Empress consort of Later Zhou
- Tenure: 23 May 954 – 29 August 956
- Successor: Empress Fu (sister)
- Born: 931
- Died: 29 August 956 Bianzhou, Later Zhou (today's Kaifeng, Henan)
- Burial: in today's Xinzheng, Henan 34°33′42.96″N 113°41′52.98″E﻿ / ﻿34.5619333°N 113.6980500°E
- Spouse: Li Chongxun (李崇訓) (dec. 949) Chai Rong

Names
- Surname: Fú (符) Given name: unknown

Posthumous name
- Empress Xuānyì (宣懿皇后)
- Father: Fu Yanqing

= Elder Empress Fu =

Empress Fu (符皇后; given name unknown) (c. 931 – 29 August 956), posthumously Empress Xuanyi (宣懿皇后) was an empress consort of the Chinese Later Zhou dynasty during the Five Dynasties and Ten Kingdoms period. She was invested the empress in 954 when her husband Guo Rong (Chai Rong) became the second Later Zhou emperor. Three years after her death, Guo Rong married her younger sister when he fell critically ill.

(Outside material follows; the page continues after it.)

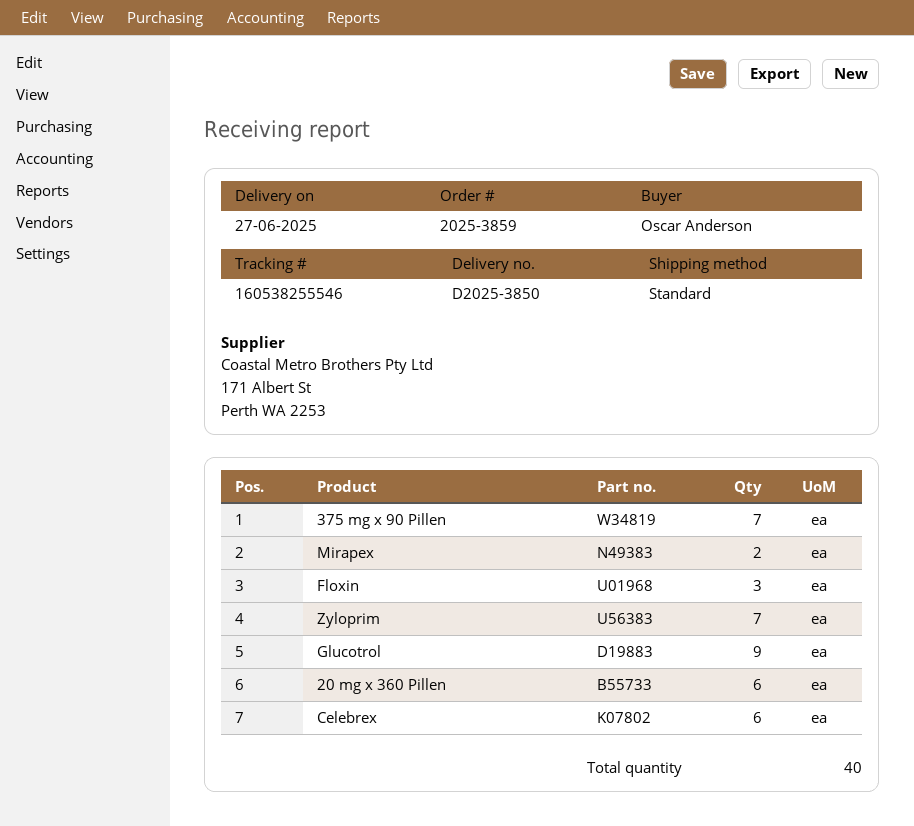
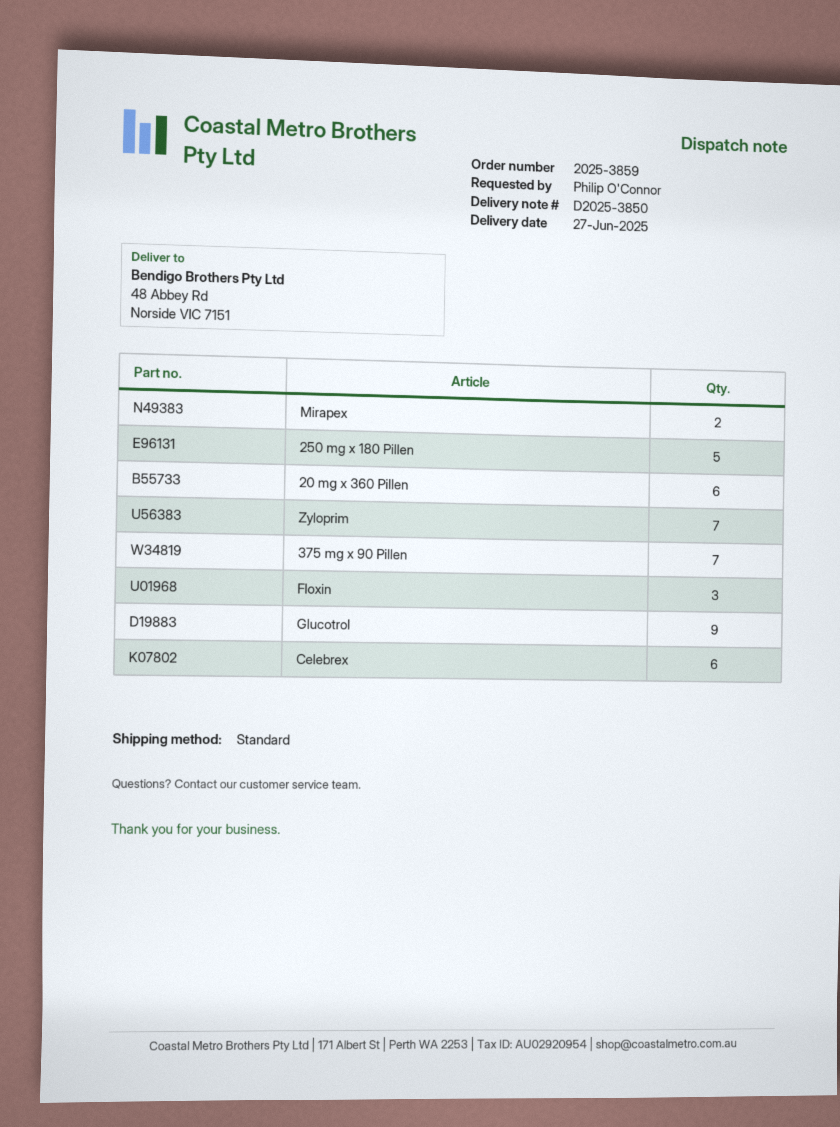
ordered by: Oscar Anderson -> Philip O'Connor
250 mg x 180 Pillen: none -> 5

Originally the wife of Li Chongxun (李崇訓), she was widowed in 949 following a narrow escape from death. After Chai was also widowed in 950, they married through the arrangement of Chai's adoptive father and Later Zhou's founding emperor Guo Wei.

==First marriage to Li Chongxun==
When Lady Fu was a teenager, her father Fu Yanqing was a military governor for the Later Han. He arranged for her to marry fellow military governor Li Shouzhen's son Li Chongxun (李崇訓). In 948, Li Shouzhen and Li Chongxun rebelled against the Later Han government, and another military governor, Guo Wei, was tasked to suppress the mutiny. After months of battles, in 949 Li Shouzhen was defeated and committed suicide. Following suit, Li Chongxun first killed his siblings, but as he prepared to kill his wife, she hid under the curtains of her bedroom. Unable to find her in a hurry, Li Chongxun killed himself.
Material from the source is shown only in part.